DAVE Jolly is one of the champions of Bolton’s amateur sport but never personally excelled in team sports.
Today, he is chairman of the Bolton Sports Federation which governs the main organised team sports across the borough, vice-chairman and long-time stalwart of the Bolton Ladies Rounders League and treasurer of the Bolton Disability Sports Association.
However, he is a modest man who will tell you that he only represents the many volunteers who provide the back-bone of local sport.
Born in Blackpool, he moved to Bolton with his family when he was eight and went to Oxford Grove Primary School and later Whitecroft Road Secondary School. “I always wanted to be an engineer,” he stated. “I loved making things like model aeroplanes.”
To achieve this, he went to Bolton Technical College to take an ONC (Ordinary National Certificate) before starting work with Dobson and Barlow at Bradley Fold.
Always quite sporty, although he “didn’t particularly shine” at team sports like football and cricket, he really enjoyed gymnastics and used to go to the YMCA. He added cycling to this sporting pastime and when he started work, used to cycle daily from his home in Doffcocker to Bradley Fold.
Dave also liked ice-skating and roller-skating and it was at the latter, as a teenager that he met his future wife, Marlene, who was also very sporty.
The couple married in 1965 and went on to have two children, Keeley and Jason. When Keeley was attending primary school in Harwood where they lived, teacher Angela Greenhalgh started a rounders team - Hough Fold Ladies - and Marlene got involved.
“As you do – and as was the pattern in our family – I used to take the children along to watch,” he recalled. After watching the players setting up the pitch “the engineer in me realised there was a better way to do this, so I started helping regularly.”
This assistance grew into Dave learning more about the tactics and technicalities of the sport and then becoming manager. The Bolton Ladies Rounders League has many men managing teams and, as Hough Fold did well, Dave came to the attention of League officials.
While daughter Keeley then got involved in rounders, Dave was invited onto the League management. “This was at a time when there were really enthusiastic characters on the committee like Norma Watkinson, Jackie Walker, Ray Pollitt and Mick Draper. They wanted to work hard to make a difference.”
Together, they did. The league – which first began as “the mill girls’ tennis” 122 years ago – has always been well-supported and it re-structured its divisions to accommodate more teams.
Over the years, there have been other significant changes and today the League is stronger than ever. Dave is particularly keen on getting youngsters involved – “they’re the future of any sport” – and is pleased that the local development group supported by senior sports development officer AnnMarie Taylor, managed to get coaches qualified and a planned system of coaching rounders into secondary schools.

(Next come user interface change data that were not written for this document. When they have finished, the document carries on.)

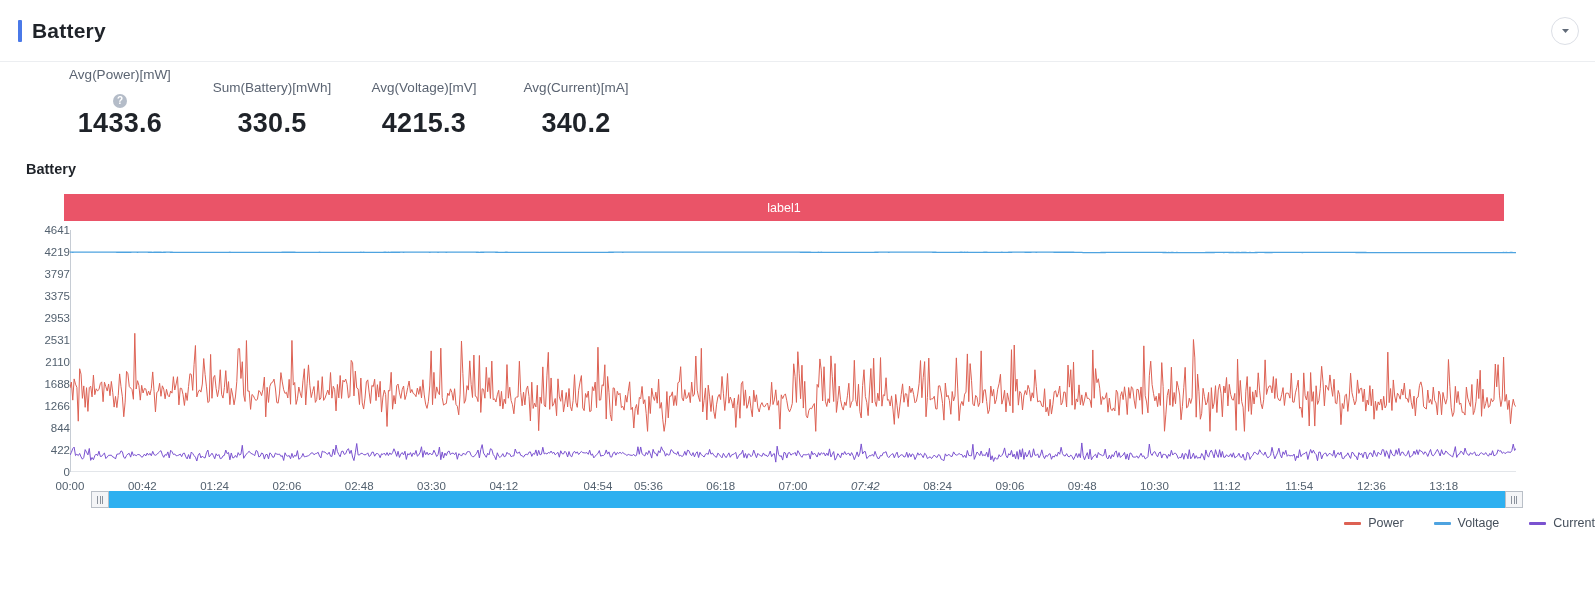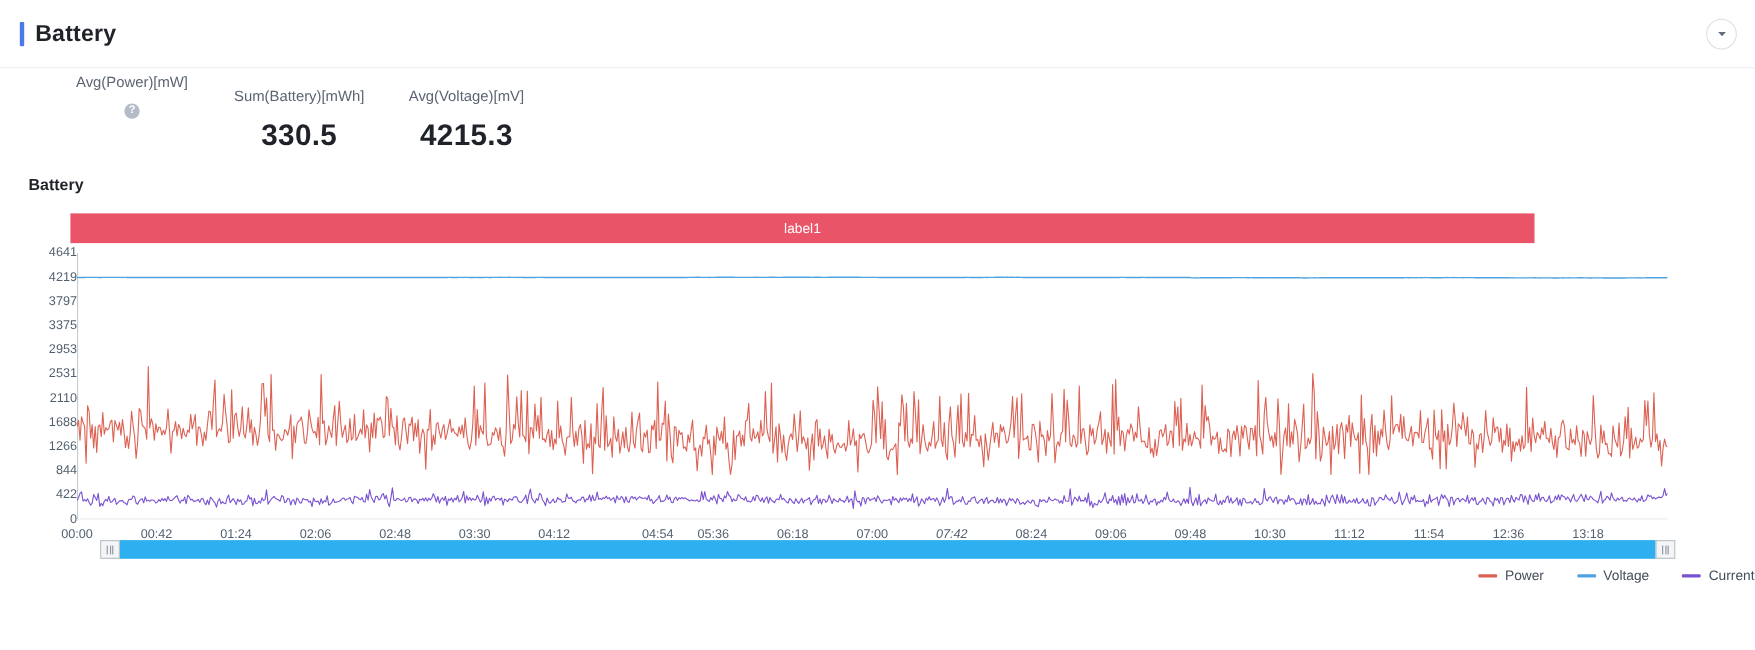"Avg(Current)[mA]" div.kpi { html: none -> <div> <div> <span>Avg(Current)[mA]</span> </div> <div>340.2</div> </div> }
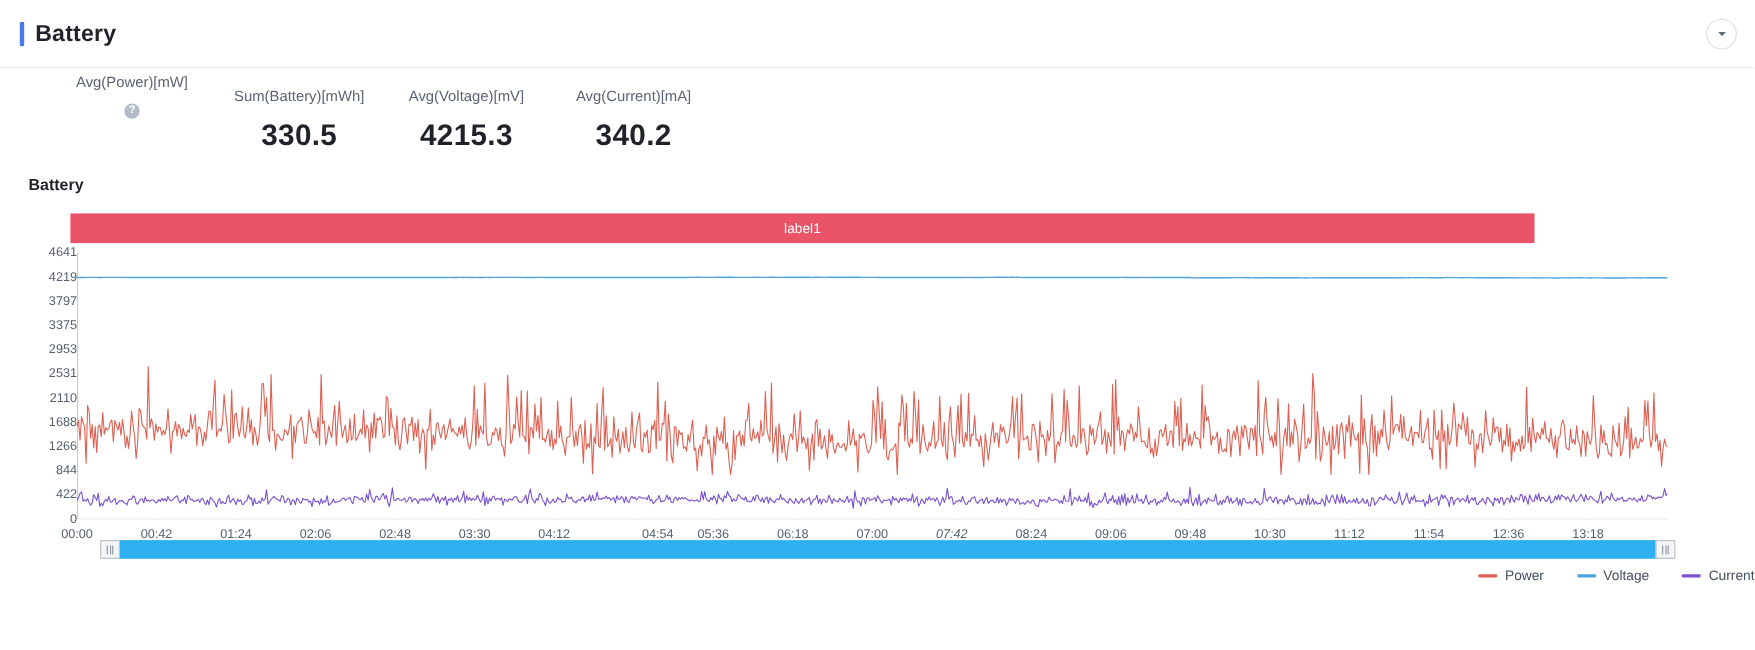"1433.6" div.kpi-value { html: none -> <div>1433.6</div> }
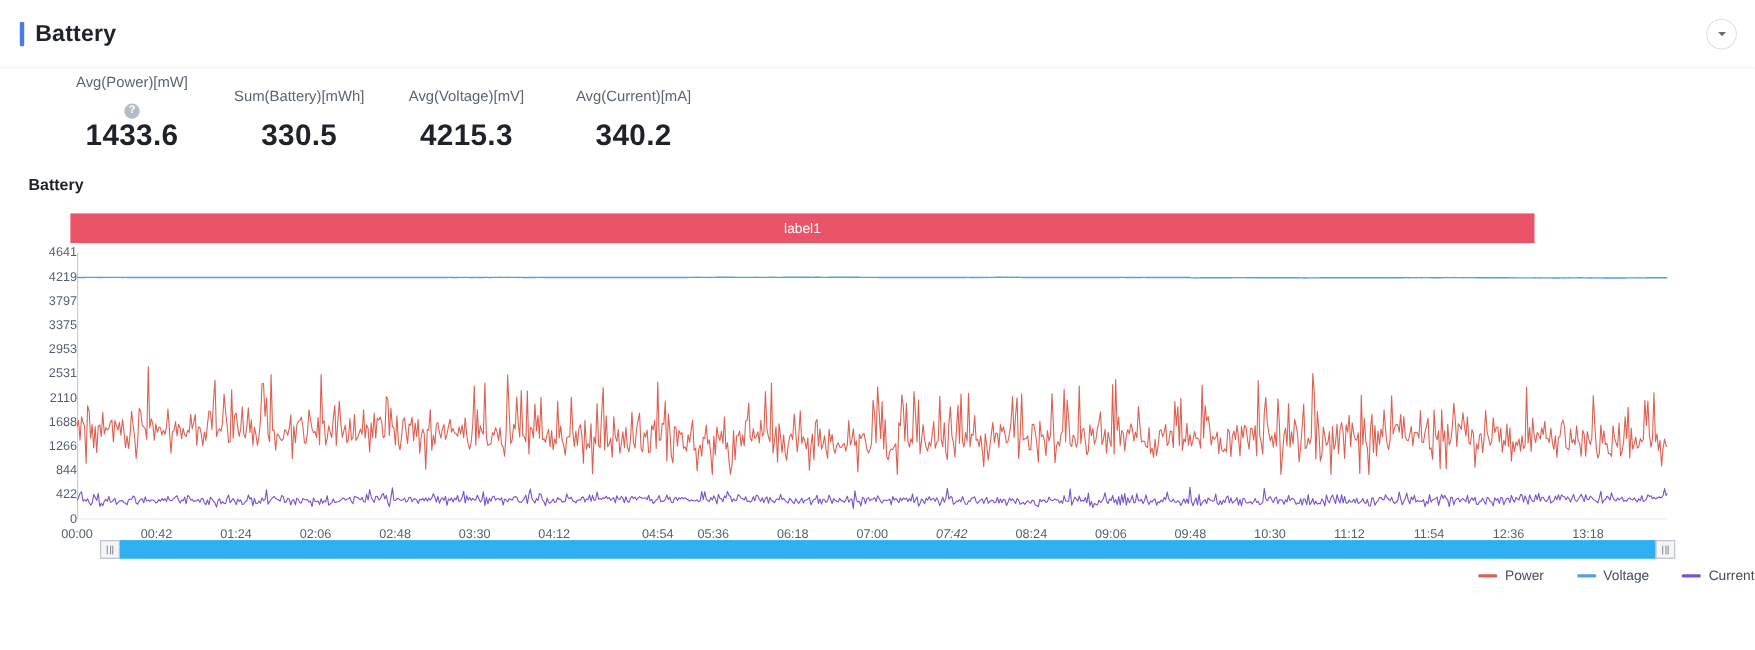"label1" .label-band { width: 1331px -> 1440px }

“We are hoping to go into junior schools as well,” he added, “and that is where the difference will come because boys and girls will be playing rounders together. Mixed teams is definitely something that the league will have to consider in the future.”
He believes that rounders is doing well because it’s affordable, accessible to all, can be played anywhere with a large patch of grass and provides a game for all ages.
Through rounders, Dave became involved with the Bolton Sports Federation and is now its chairman. He is proud of the federation’s wealth of sports and believes that Bolton is a strong town for this – “Amateur sport is healthy here,” he stated.
He extends this description to disability sports and has words of praise for the Bolton Metro sports’ development team in general and Jamie Agar in particular whose remit is disability sports. “They really do a fantastic job,” he said.
Dave loves watching sports of any kind including football and cricket. He still enjoys watching daughter Keeley and grandaughter Abi play rounders and these days adds grandson Freddie’s sporting calendar to his “must-see” list.
A strong family man, Dave believes in the power of sport to help everyone and to make communities stronger. “Sport really is there for everyone,” he said.